In [23]:
import numpy as np # for array manipulation and random number generation
import random # for sampling
import math # to calculate the permutations and combinations
from scipy import stats # for statistical operations 
import pandas as pd # for I/O and manipulation of tabular datasets

# Chapter 1

## Factorials and binomial coefficients and Sampling and simulation

In [12]:
# port of Chapter 1 R code

# to calculate permutations and combinations
factorial_of_10 = math.factorial(10)
combination_of_2_from_30_items = math.comb(30, 2)
print(factorial_of_10)
print(combination_of_2_from_30_items)

# to sample from a range
sample_without_replacement = random.sample(range(1, 10 + 1),  k=5) # sample 1 to 10 without replacement
sample_with_replacement = random.choices(range(1, 10 + 1),  k=5) # sample 1 to 10 with replacement
unequal_sample_with_replacement = random.choices(range(1, 4 + 1), weights=[0.1, 0.2, 0.3, 0.4], k=3)
print(sample_without_replacement)
print(sample_with_replacement)
print(unequal_sample_with_replacement)



3628800
435
[6, 10, 3, 8, 9]
[10, 5, 7, 2, 5]
[3, 3, 4]


In [13]:
n = 100
simulations = 10**4

# Run the simulation 10,000 times
r = np.zeros(simulations)
for i in range(simulations):
    perm = np.random.permutation(n) + 1  # Generate a random permutation of 1 to 100
    r[i] = np.sum(perm == np.arange(1, n + 1))  # Compare to the sequence 1:n and count matches

# Calculate the proportion of simulations where at least one element is in its original position
result = np.sum(r >= 1) / simulations
print(result)

0.6341


## Birthday problem calculation and simulation

In [14]:
# Number of simulations
simulations = 10**4

# Run the simulation 10,000 times
r = np.zeros(simulations)
for i in range(simulations):
    sample = np.random.choice(365, 23, replace=True)  # Generate a sample of 23 birthdays
    counts = np.bincount(sample)  # Count occurrences of each day
    r[i] = np.max(counts)  # Find the maximum count

# Calculate the proportion of simulations where at least one day has two or more people sharing a birthday
result = np.sum(r >= 2) / simulations
print(result)

0.5042


# Chapter 2

## Simulating the frequentist interpretation

In [15]:
# Set n to 100,000
n = 10**5

# Generate two random samples of size n from the set {1, 2} with replacement
child1 = np.random.choice([1, 2], size=n, replace=True)
child2 = np.random.choice([1, 2], size=n, replace=True)

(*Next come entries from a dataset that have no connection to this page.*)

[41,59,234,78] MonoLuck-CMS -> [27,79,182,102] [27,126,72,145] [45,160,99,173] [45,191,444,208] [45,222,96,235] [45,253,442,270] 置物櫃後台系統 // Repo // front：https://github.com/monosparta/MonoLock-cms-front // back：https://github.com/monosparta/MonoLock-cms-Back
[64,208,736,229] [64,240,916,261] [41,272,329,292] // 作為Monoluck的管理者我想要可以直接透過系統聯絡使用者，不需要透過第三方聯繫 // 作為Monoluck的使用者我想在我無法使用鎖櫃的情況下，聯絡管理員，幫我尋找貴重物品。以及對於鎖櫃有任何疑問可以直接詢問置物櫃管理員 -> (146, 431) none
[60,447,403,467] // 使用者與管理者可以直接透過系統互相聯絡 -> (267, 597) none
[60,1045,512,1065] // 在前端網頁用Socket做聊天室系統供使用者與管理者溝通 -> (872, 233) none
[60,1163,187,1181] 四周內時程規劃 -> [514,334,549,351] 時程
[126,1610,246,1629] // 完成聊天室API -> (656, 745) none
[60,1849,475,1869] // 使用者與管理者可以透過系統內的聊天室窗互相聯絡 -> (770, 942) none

print("Sample child1:", child1[:10])  # Print the first 10 elements for verification
print("Sample child2:", child2[:10])  # Print the first 10 elements for verification

import numpy as np

# Set n to 100,000
n = 10**5

# Generate a random sample of size n from the set {"girl", "boy"} with replacement
children = np.random.choice(["girl", "boy"], size=n, replace=True)

print("Sample children:", children[:10])  # Print the first 10 elements for verification

Sample child1: [1 2 2 1 2 2 2 2 2 1]
Sample child2: [1 1 1 1 1 2 2 1 1 2]
Sample children: ['girl' 'boy' 'boy' 'boy' 'girl' 'boy' 'boy' 'girl' 'boy' 'boy']


In [18]:
# Calculate the number of times child1 is equal to 1
number_of_times_first_child_is_girl = np.sum(child1 == 1)

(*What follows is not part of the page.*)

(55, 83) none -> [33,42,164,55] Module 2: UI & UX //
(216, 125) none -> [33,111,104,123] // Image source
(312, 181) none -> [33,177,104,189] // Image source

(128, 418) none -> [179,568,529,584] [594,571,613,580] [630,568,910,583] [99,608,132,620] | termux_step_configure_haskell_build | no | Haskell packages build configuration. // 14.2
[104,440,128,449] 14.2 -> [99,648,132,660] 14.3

# Calculate the number of times both child1 and child2 are equal to 1
number_of_times_both_children_are_girls = np.sum((child1 == 1) & (child2 == 1))

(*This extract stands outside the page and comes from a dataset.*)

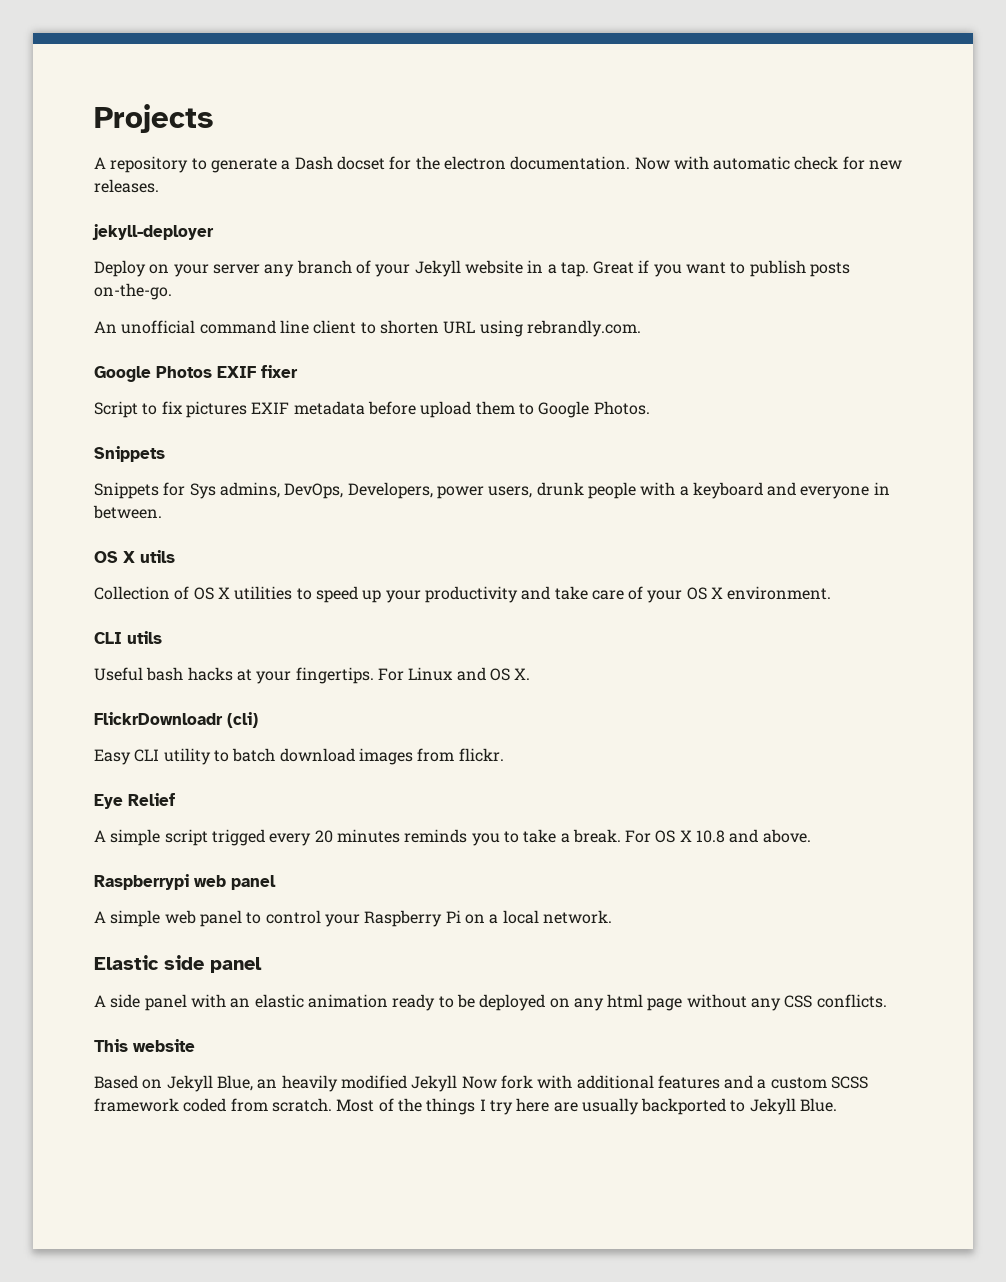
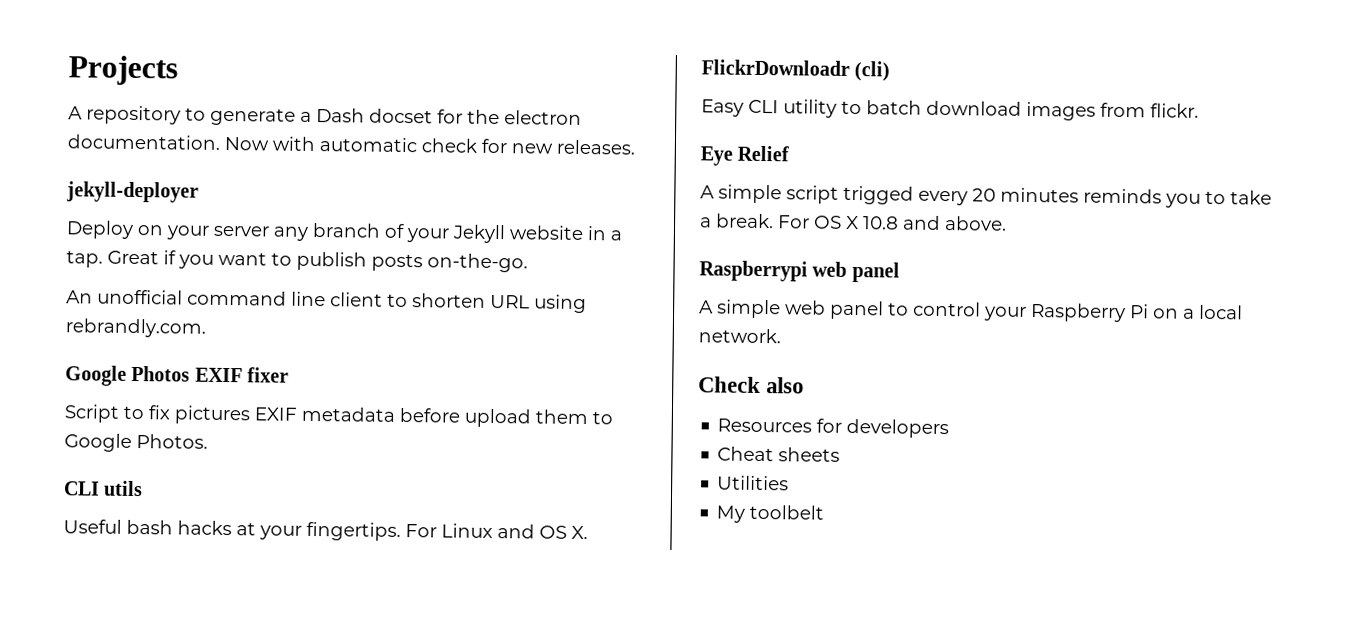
[94,446,165,462] [94,482,890,499] [93,505,162,519] [94,550,175,563] [94,586,832,603] // Snippets // Snippets for Sys admins, DevOps, Developers, power users, drunk people with a keyboard and everyone in between. // OS X utils // Collection of OS X utilities to speed up your productivity and take care of your OS X environment. -> (208, 441) none
[94,955,262,973] [94,994,887,1011] [94,1039,195,1052] [94,1075,869,1092] [94,1098,838,1115] Elastic side panel // A side panel with an elastic animation ready to be deployed on any html page without any CSS conflicts. // This website // Based on Jekyll Blue, an heavily modified Jekyll Now fork with additional features and a custom SCSS framework coded from scratch. Most of the things I try here are usually backported to Jekyll Blue. -> [698,376,805,394] [717,418,950,439] [717,446,841,462] [717,475,790,491] [716,504,825,523] Check also // Resources for developers // Cheat sheets // Utilities // My toolbelt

# Calculate the ratio n_ab / n_b
prob_both_children_are_girls_if_fist_child_is_girl = number_of_times_both_children_are_girls / number_of_times_first_child_is_girl 

print(number_of_times_first_child_is_girl)
print(number_of_times_both_children_are_girls)
print(prob_both_children_are_girls_if_fist_child_is_girl)

50000
24988
0.49976


In [21]:
number_of_times_at_least_one_child_is_girl = np.sum((child1 == 1) | (child2 == 1)) # like in R, | computes or
print('Probability that both children are girls if there is at least one girl ', number_of_times_both_children_are_girls / number_of_times_at_least_one_child_is_girl )

Probability that both children are girls if there is at least one girl  0.33249946774536937


## Monty-Hall Problem

In [22]:
def monty_hall():
    doors = [1, 2, 3]

    # Randomly pick where the car is
    cardoor = np.random.choice(doors)

    # Prompt player
    print("Monty Hall says ‘Pick a door, any door!’")
    chosen = int(input("Enter your choice (1, 2, or 3): "))

    # Pick Monty's door (can't be the player's door or the car door)
    if chosen != cardoor:
        montydoor = [door for door in doors if door != chosen and door != cardoor][0]
    else:
        montydoor = np.random.choice([door for door in doors if door != chosen])

    # Find out whether the player wants to switch doors
    print(f"Monty opens door {montydoor}!")
    reply = input("Would you like to switch (y/n)? ")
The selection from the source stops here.